我有两个数据框。像这样计算从 t1 到 t2 的百分比变化很容易:
t1 <- data.frame("gene1" = c(1,5,10), "gene2" = c(1,1,1), "gene3" = c(5,5,20))
row.names(t1) <- c("patient1", "patient2", "patient3")
t2 <- data.frame("gene1" = c(0.5,5,20), "gene2" = c(2,4,8), "gene3" = c(2.5,20,5))
row.names(t2) <- c("patient1", "patient2", "patient3")
t3 <- (t2-t1)/t1 *100
t3
#> gene1 gene2 gene3
#> patient1 -50 100 -50
#> patient2 0 300 300
#> patient3 100 700 -75
但是如果我想做 对称百分比变化 使得从 20 到 5 的值变化不会是 -75,而是 -300。
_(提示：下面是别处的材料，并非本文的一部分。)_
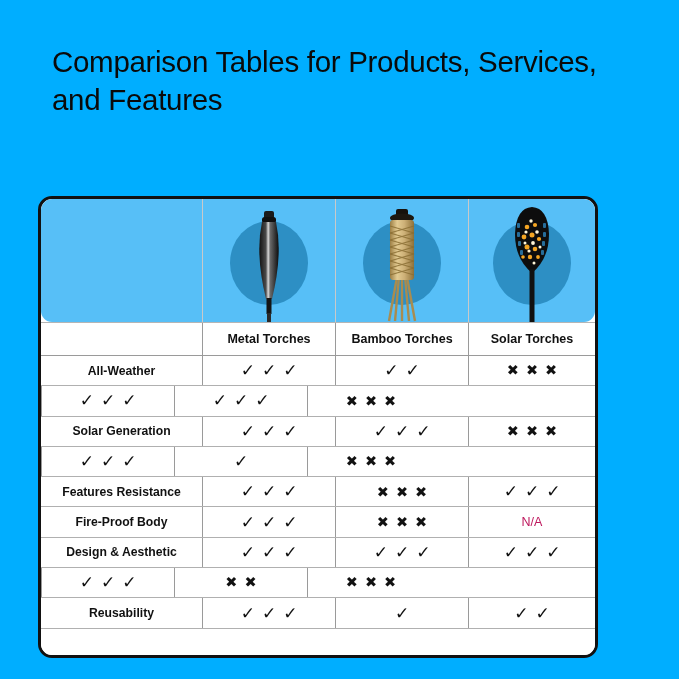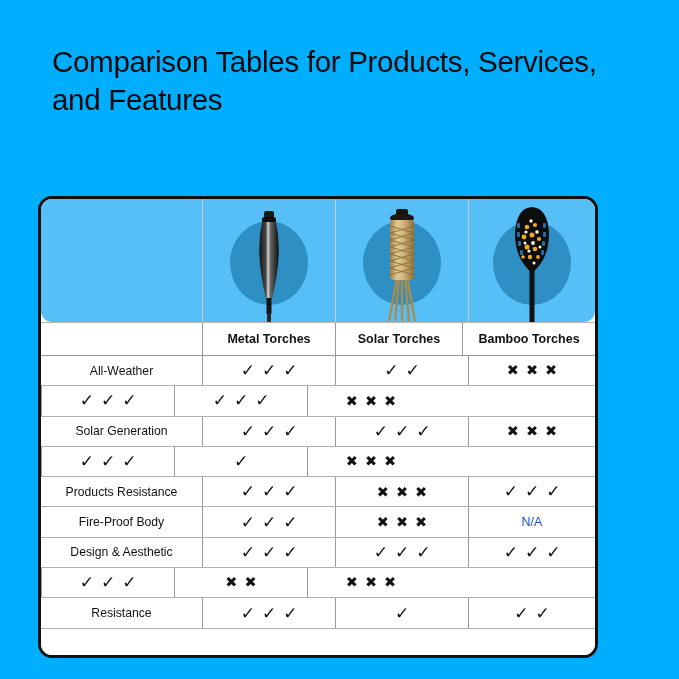--- a/index.html
+++ b/index.html
@@ -276,8 +276,8 @@
   <div class="label-row">
     <div class="cell c0"></div>
     <div class="cell c1">Metal Torches</div>
+    <div class="cell c2">Bamboo Torches</div>
     <div class="cell c3">Solar Torches</div>
-    <div class="cell c2">Bamboo Torches</div>
   </div>
 
   <div id="rows-container">

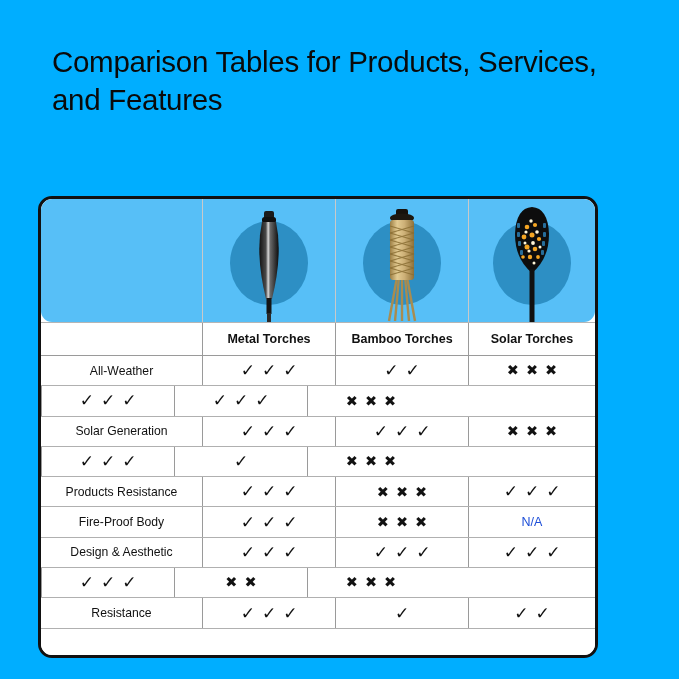--- a/index.html
+++ b/index.html
@@ -119,7 +119,7 @@
     width: 161px;
     justify-content: center;
     font-size: 12.2px;
-    font-weight: normal;
+    font-weight: bold;
     text-align: right;
   }
   .data-row .cell.c1,

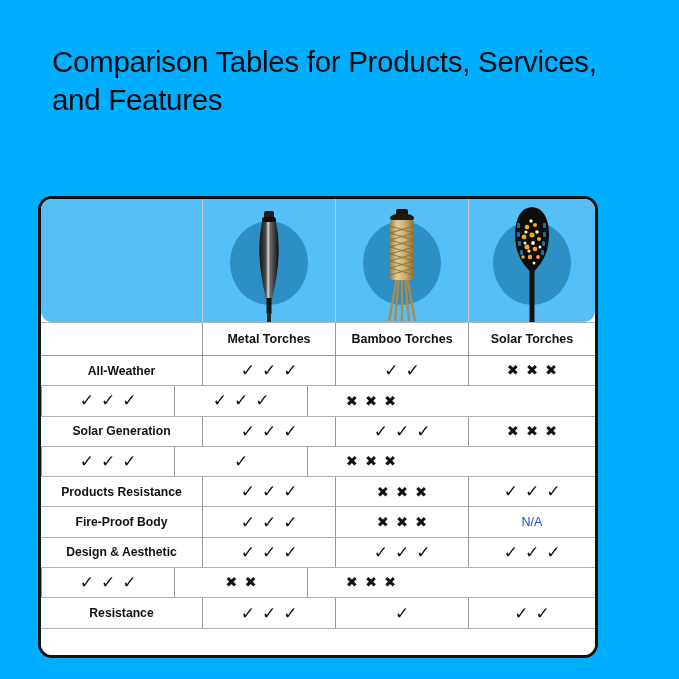--- a/index.html
+++ b/index.html
@@ -373,7 +373,7 @@
         </div>
       </div>
       <div class="data-row">
-        <div class="cell c0">Products Resistance</div>
+        <div class="cell c0">Features Resistance</div>
         <div class="cell c1">
           <div class="marks">
             <span class="mark-check">✓</span>

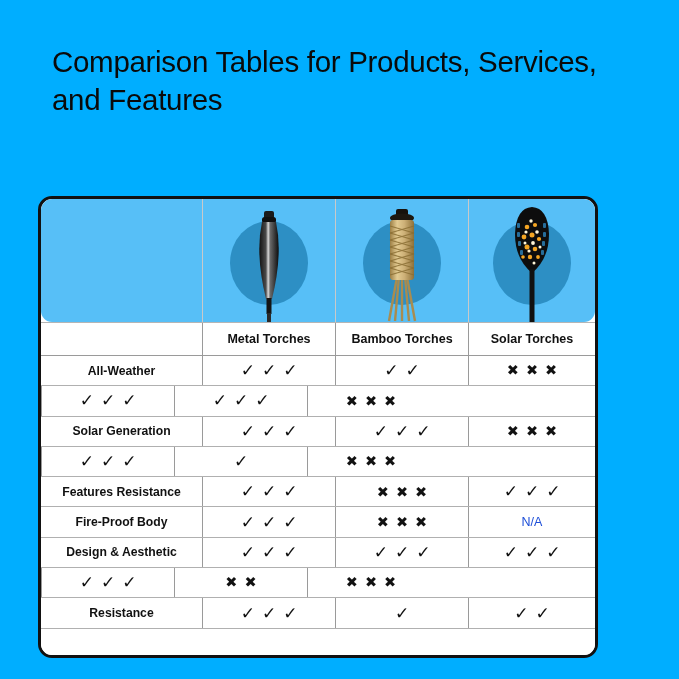--- a/index.html
+++ b/index.html
@@ -154,7 +154,7 @@
   }
   .mark-na {
     font-size: 12.5px;
-    color: #1d4ed8;
+    color: #be185d;
   }
 
   .table-footer {

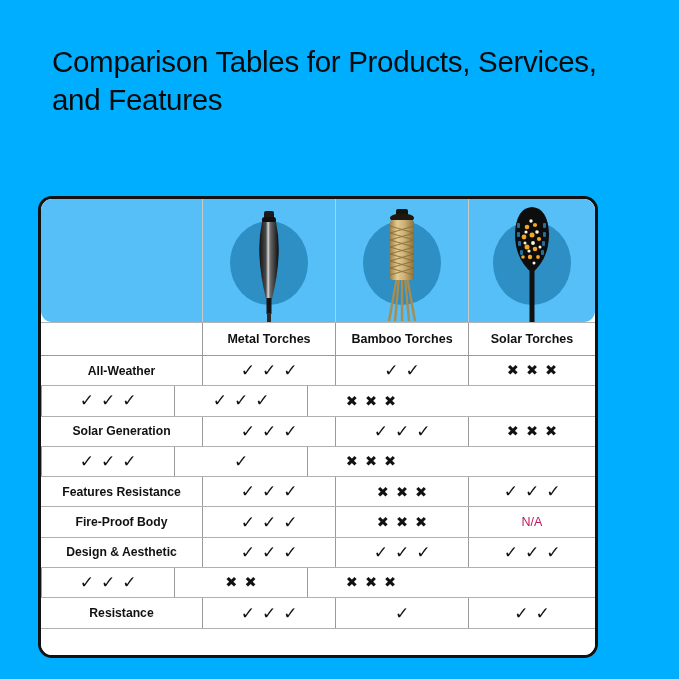--- a/index.html
+++ b/index.html
@@ -465,7 +465,7 @@
         </div>
       </div>
       <div class="data-row">
-        <div class="cell c0">Resistance</div>
+        <div class="cell c0">Reusability</div>
         <div class="cell c1">
           <div class="marks">
             <span class="mark-check">✓</span>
我试过这个:
t3 <- ifelse(t2 > t1, ((t2-t1)/t1) * 100, ((t2-t1)/t2) * 100)
但这给了我一些奇怪的 3x9 列表。
原则上使用 ifelse 应该可以。如果我降低复杂性那么它就可以正常工作
t3 <- ifelse(t2 > t1, "a", "b")
t3
#> gene1 gene2 gene3
#> patient1 b a b
#> patient2 b a a
#> patient3 a a b
理想情况下我的输出是:
t3
#> gene1 gene2 gene3
#> patient1 -100 100 -100
#> patient2 0 300 300
#> patient3 100 700 -300
这个怎么样?
# recreate your data
t1 <- data.frame("gene1" = c(1,5,10), "gene2" = c(1,1,1), "gene3" = c(5,5,20))
row.names(t1) <- c("patient1", "patient2", "patient3")
t2 <- data.frame("gene1" = c(0.5,5,20), "gene2" = c(2,4,8), "gene3" = c(2.5,20,5))
row.names(t2) <- c("patient1", "patient2", "patient3")
t1
#> gene1 gene2 gene3
#> patient1 1 1 5
#> patient2 5 1 5
#> patient3 10 1 20
t2
#> gene1 gene2 gene3
#> patient1 0.5 2 2.5
#> patient2 5.0 4 20.0
#> patient3 20.0 8 5.0
# iterate over each column and compute the ifelse...
res <- lapply(seq_len(ncol(t1)), function(i) {
x <- t2[, i]
y <- t1[, i]
diff <- x - y
ifelse(x > y, diff / y, diff / x) * 100
})
# convert to data.frame and reset the names and rownames
res <- as.data.frame(res)
rownames(res) <- rownames(t1)
names(res) <- names(t1)
res
#> gene1 gene2 gene3
#> patient1 -100 100 -100
#> patient2 0 300 300
#> patient3 100 700 -300
由 reprex package (v0.3.0)
于 2020-10-14 创建编辑
更好,可能更快:
t3 <- (t2 - t1) / pmin(t1, t2) * 100
t3
#> gene1 gene2 gene3
#> patient1 -100 100 -100
#> patient2 0 300 300
#> patient3 100 700 -300
注意 pmin,类似于 ifelse 将 min 函数元素明智地应用于其输入元素的每次迭代,因此 pmin(t1, t2) returns每个位置的 data.frame 个最小值,为我们节省了 ifelse 语句。